Preventing ACL Tears
The Anterior Cruciate Ligament is extremely important to the competitive athlete. This ligament controls rotational forces in the knee. If this ligament is torn, sudden changes in direction become nearly impossible. Prevention of injuries to the ACL should be part of every athlete’s training regime.
Statistically, participants in women’s basketball and soccer are at a higher risk to tear an ACL. There are many theories as to why females are more at risk for this injury. Some of them include: a narrower notch width of the femoral head; the relative strength and muscle recruitment pattern of the hamstring muscles relative to the quads; high levels of estrogen; and, lack of proper training at a young age. Most experts believe that the incidence of ACL tears can be lowered by instituting some simple changes in the training of not only female athletes but all athletes.
General sports training should be centered around a properly periodized strength, flexibility, and aerobic conditioning program. The program should be planned so that the athlete progresses through specific phases of conditioning culminating in peak performance at the end of the sport season. The goal should be for the athlete to peak physically and mentally for the playoffs. The three basic cycles are: pre-season preparatory cycle; in-season cycle; and post-season cycle.
Coordination Improves Performance
Neuromuscular control of the knee during athletics is maintained by a complex interaction of the quadriceps and hamstring muscles. This includes both the muscles and the nerves that trigger the muscle contraction. Due to this non-contact ACL injuries may be a result of a breakdown in, or the lack of, the neuromuscular recruitment patterns necessary to prevent undue stress on the ACL.
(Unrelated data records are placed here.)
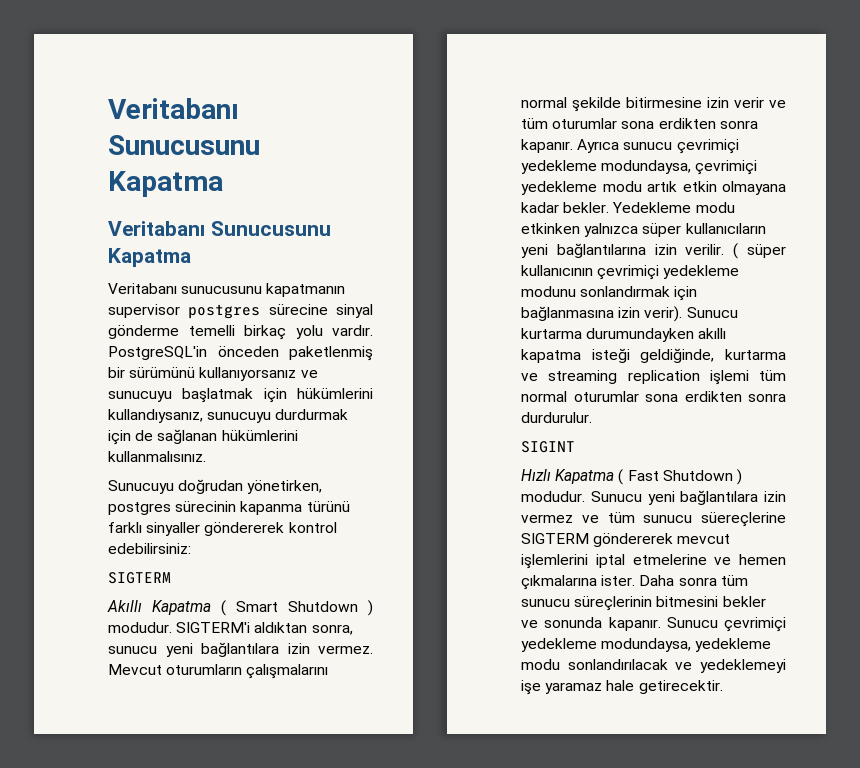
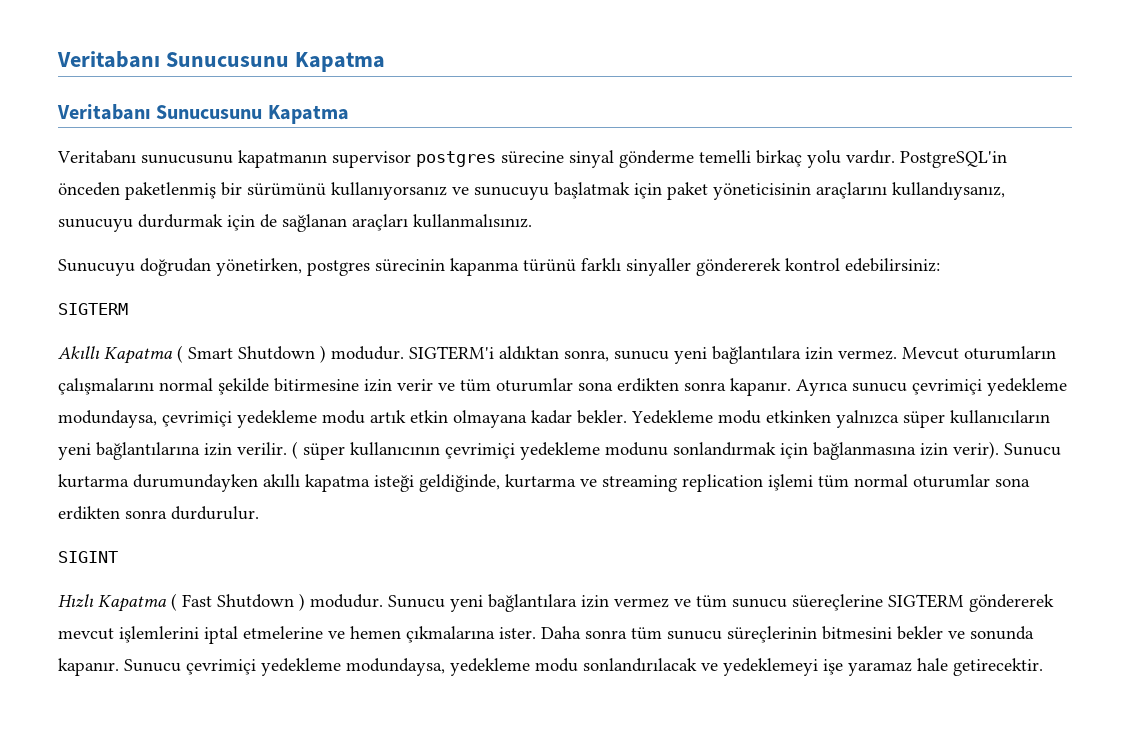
[297,388,373,399] hükümlerini -> [667,182,887,200] paket yöneticisinin araçlarını
[221,430,298,441] hükümlerini -> [352,214,408,231] araçları

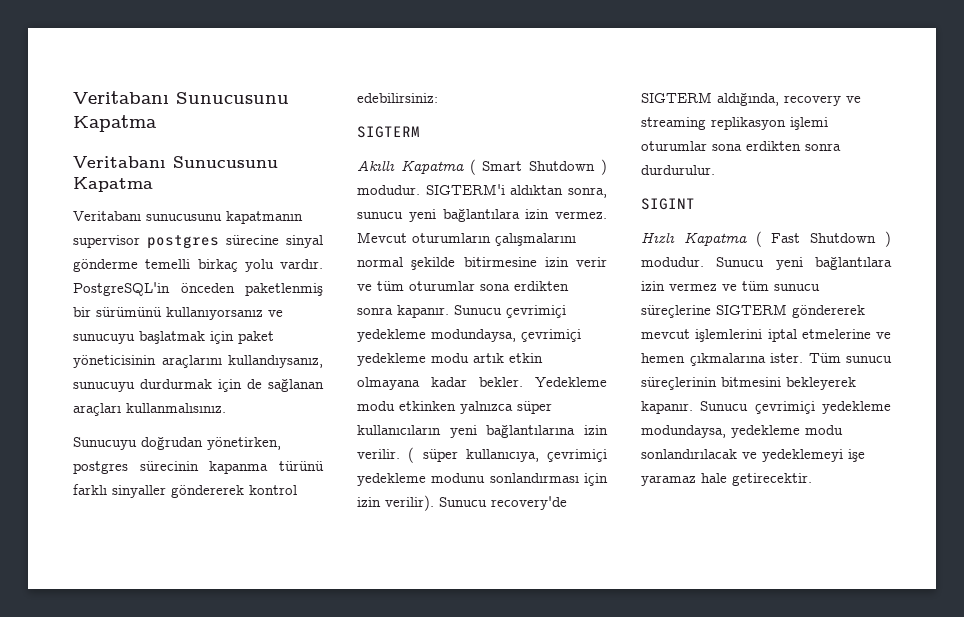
[796,379,907,396] Ayrıca sunucu -> [454,305,502,315] Sunucu
[350,442,440,456] kullanıcının -> [465,449,539,462] kullanıcıya,
[673,441,1061,460] [58,474,908,492] sonlandırmak için bağlanmasına izin verir). Sunucu kurtarma durumundayken akıllı kapatma isteği geldiğinde, kurtarma ve streaming replication işlemi tüm normal -> [489,473,608,486] [357,495,567,511] [641,92,861,106] [641,117,828,130] sonlandırması için izin verilir). Sunucu recovery'de SIGTERM aldığında, recovery ve streaming replikasyon işlemi
[792,594,883,611] süereçlerine -> [641,305,711,318] süreçlerine
[541,626,1034,643] Daha sonra tüm sunucu süreçlerinin bitmesini bekler ve sonunda -> [808,353,892,363] [641,377,856,390] Tüm sunucu süreçlerinin bitmesini bekleyerek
The balance of power and the recruitment pattern of the quads and hamstrings have been shown to prevent ACL injuries. The quad muscles are an ACL antagonist, that is they place stress on the ACL when contracting. The hamstrings are an ACL agonist, removing ACL stress when contracting.
Due to this, if the hamstrings are excessively weak or inflexible they may not adequately protect the ACL during a strong quad contraction. Also, if the quad group is excessively strong, relative to the hamstrings, the ACL may be torn due to a lack of hamstring “protection.” ACL injury prevention should then focus on a balance in strength between the hamstrings and quads. It is recommended that the hamstrings should be 60 - 80% as strong as the quads. Also, proprioceptive exercises should be utilized to improve the neuromuscular recruitment patterns of the quads and hamstrings.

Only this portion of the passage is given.